De vestigingsmanager van het uitzendbureau is in 2002 mishandeld en liep daardoor lichamelijk letsel op. Pas enkele jaren later tussen 2006 en 2008 wordt hij verschillende keren verbaal bedreigd door iemand die dat zegt te doen namens een aantal voormalig uitzendkrachten. De vestigingsmanager communiceert dit met zijn werkgever, waarop de werkgever aan de dreigementen een einde weet te maken. Desondanks ontwikkelt de vestigingsmanager psychische klachten en houdt zijn werkgever aansprakelijk op grond van artikel 6:170 en 6:658, zijnde aansprakelijkheid van de werkgever voor een ondergeschikte (de uitzendkrachten). Ook voert de werknemer aan dat de werkgever geen adequate maatregelen heeft ondernomen terzake de mishandeling en bedreigingen, zodat hij aansprakelijk is op grond van 6:162 BW (onrechtmatige daad) en artikel 7:611 BW (goed werkgeverschap).

Schadevergoedingsplicht werkgever bij mishandeling

De vestigingsmanager procedeert eerst voor de kantonrechter in Groningen, deze wees de vordering van de vestigingsmanager af. De vestigingsmanager ging van dit vonnis in hoger beroep en vraag het Hof te verklaren (voor recht) dat de werkgever aansprakelijk is voor de letselschade door de mishandeling en bedreigingen door de uitzendkracht. De vestigingsmanager claimt naast materiële schade ook smartengeld.

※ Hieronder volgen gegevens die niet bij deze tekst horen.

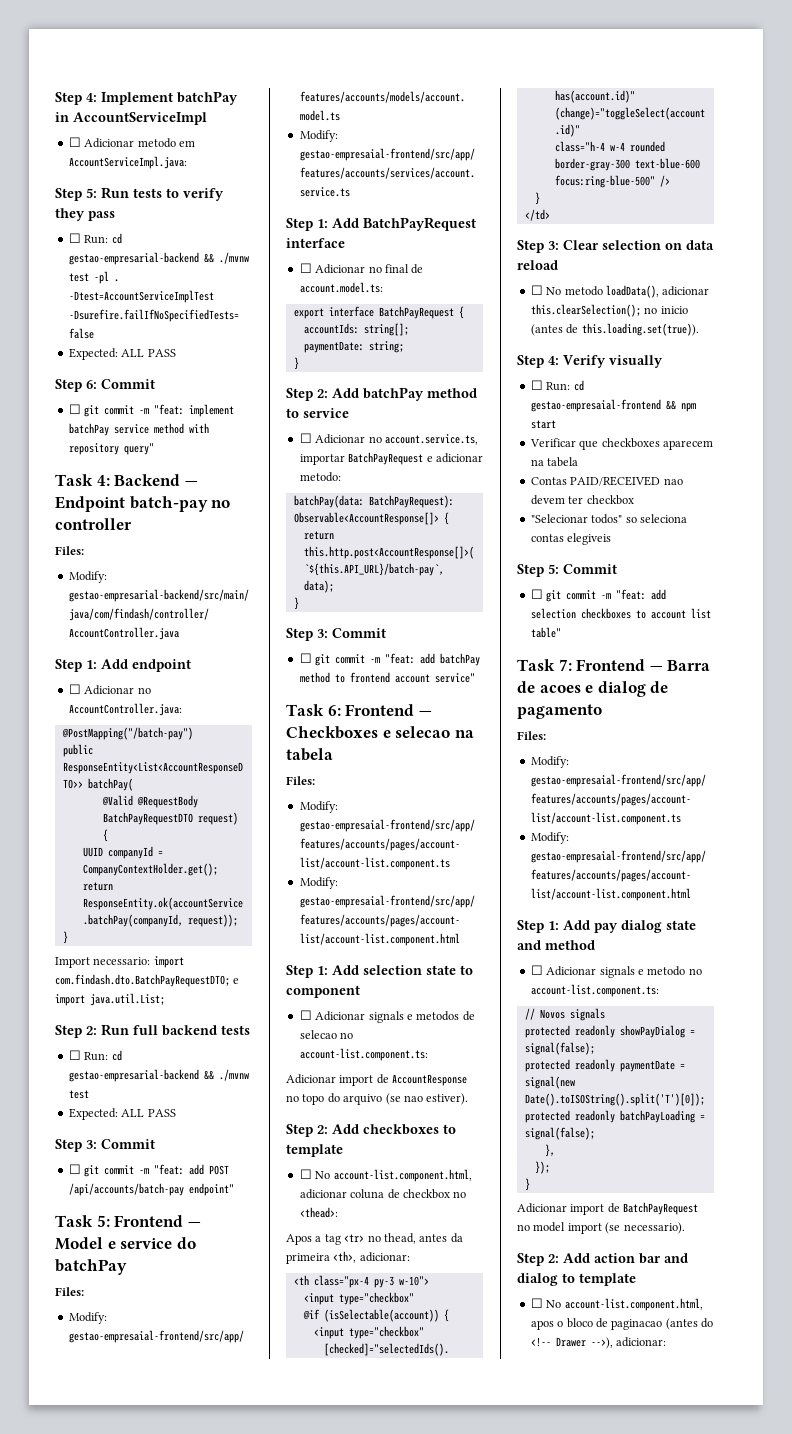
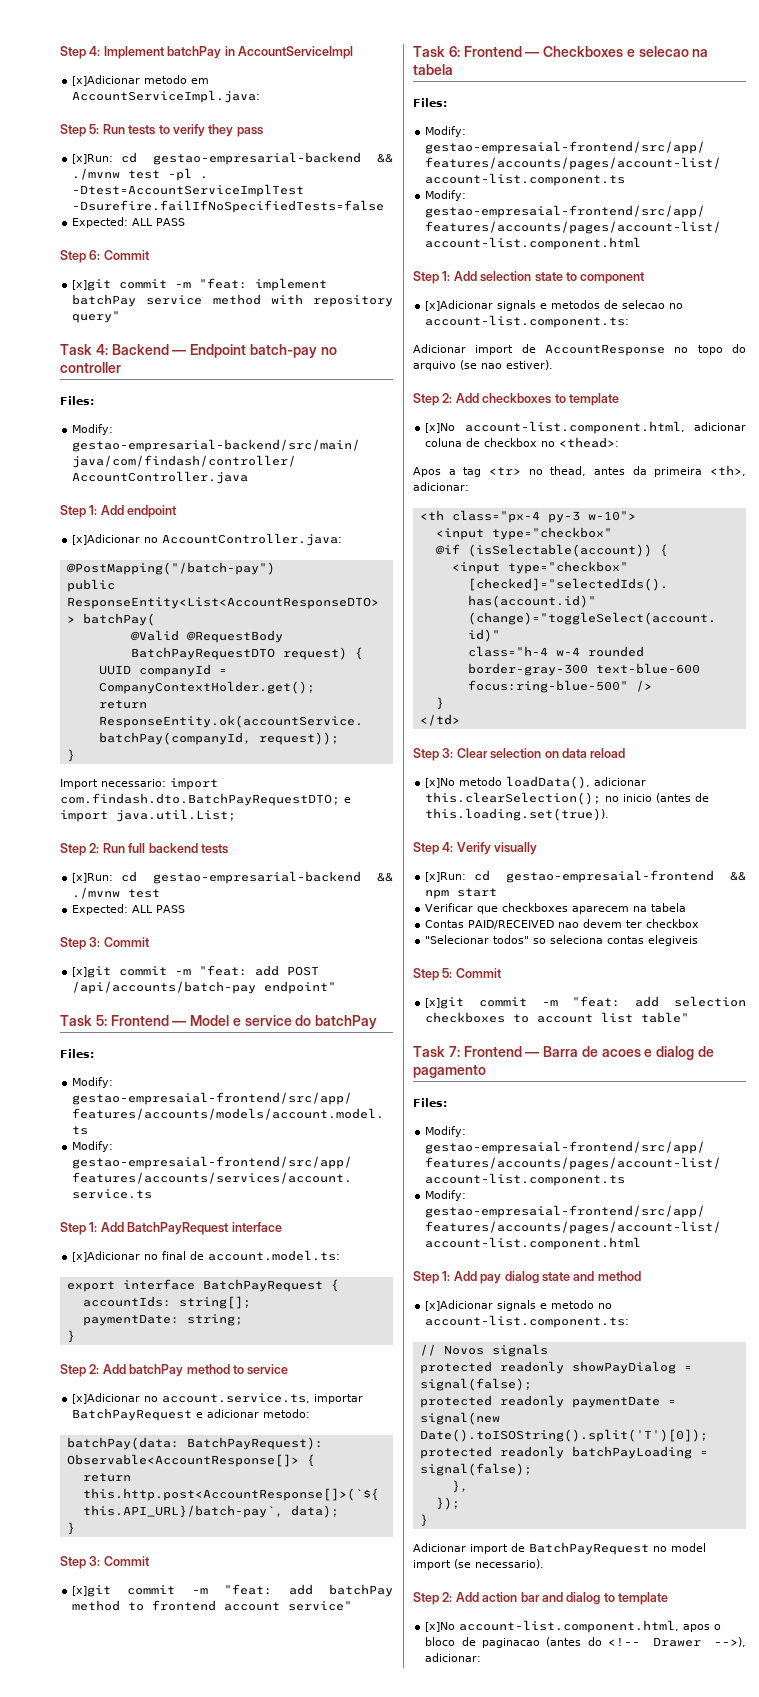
- ☐ Adicionar metodo em AccountServiceImpl.java:
+ [x]Adicionar metodo em AccountServiceImpl.java:
- ☐ Run: cd gestao-empresarial-backend && ./mvnw test -pl .
+ [x]Run: cd gestao-empresarial-backend && ./mvnw test -pl .
- ☐ git commit -m "feat: implement batchPay service method with repository query"
+ [x]git commit -m "feat: implement batchPay service method with repository query"
- ☐ Adicionar no AccountController.java:
+ [x]Adicionar no AccountController.java:
  Step 2: Run full backend tests
- ☐ Run: cd gestao-empresarial-backend && ./mvnw test
+ [x]Run: cd gestao-empresarial-backend && ./mvnw test
- ☐ git commit -m "feat: add POST /api/accounts/batch-pay endpoint"
+ [x]git commit -m "feat: add POST /api/accounts/batch-pay endpoint"
- ☐ Adicionar no final de account.model.ts:
+ [x]Adicionar no final de account.model.ts:
- ☐ Adicionar no account.service.ts, importar BatchPayRequest e adicionar metodo:
+ [x]Adicionar no account.service.ts, importar BatchPayRequest e adicionar metodo:
- ☐ git commit -m "feat: add batchPay method to frontend account service"
+ [x]git commit -m "feat: add batchPay method to frontend account service"
- ☐ Adicionar signals e metodos de selecao no account-list.component.ts:
+ [x]Adicionar signals e metodos de selecao no account-list.component.ts:
- ☐ No account-list.component.html, adicionar coluna de checkbox no <thead>:
+ [x]No account-list.component.html, adicionar coluna de checkbox no <thead>:
- ☐ No metodo loadData(), adicionar this.clearSelection(); no inicio (antes de this.loading.set(true)).
+ [x]No metodo loadData(), adicionar this.clearSelection(); no inicio (antes de this.loading.set(true)).
- ☐ Run: cd gestao-empresaial-frontend && npm start
+ [x]Run: cd gestao-empresaial-frontend && npm start
- ☐ git commit -m "feat: add selection checkboxes to account list table"
+ [x]git commit -m "feat: add selection checkboxes to account list table"
- ☐ Adicionar signals e metodo no account-list.component.ts:
+ [x]Adicionar signals e metodo no account-list.component.ts:
- ☐ No account-list.component.html, apos o bloco de paginacao (antes do <!-- Drawer -->), adicionar:
+ [x]No account-list.component.html, apos o bloco de paginacao (antes do <!-- Drawer -->), adicionar:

Voor het eerst meldde de vestigingsmanager zich ziek in 2007 vanwege lichamelijke en geestelijke klachten. Na enige tijd zijn werk te hebben hervat viel hij weer uit in 2008. De werknemer heeft zijn werkzaamheden daarna niet meer hervat.

Om bedrijfseconomische redenen gaf de werkgever aan te willen komen tot een beeindiging van de arbeidsovereenkomst. De kantonrechter komt tot ontbinding van de arbeidsovereenkomst vanwege een verstoorde verhouding. De kantonrechter kent een ontslagvergoeding toe. In het vaststellen van de ontslagvergoeding weegt de kantonrechter mee dat de verstoring van de arbeidsrelatie is veroorzaakt door gebeurtenissen op het werk zijnde de mishandelingen en bedreigingen, die liggen in de risicosfeer van de werkgever. De werknemer kan dit aangaande geen verwijt worden gemaakt.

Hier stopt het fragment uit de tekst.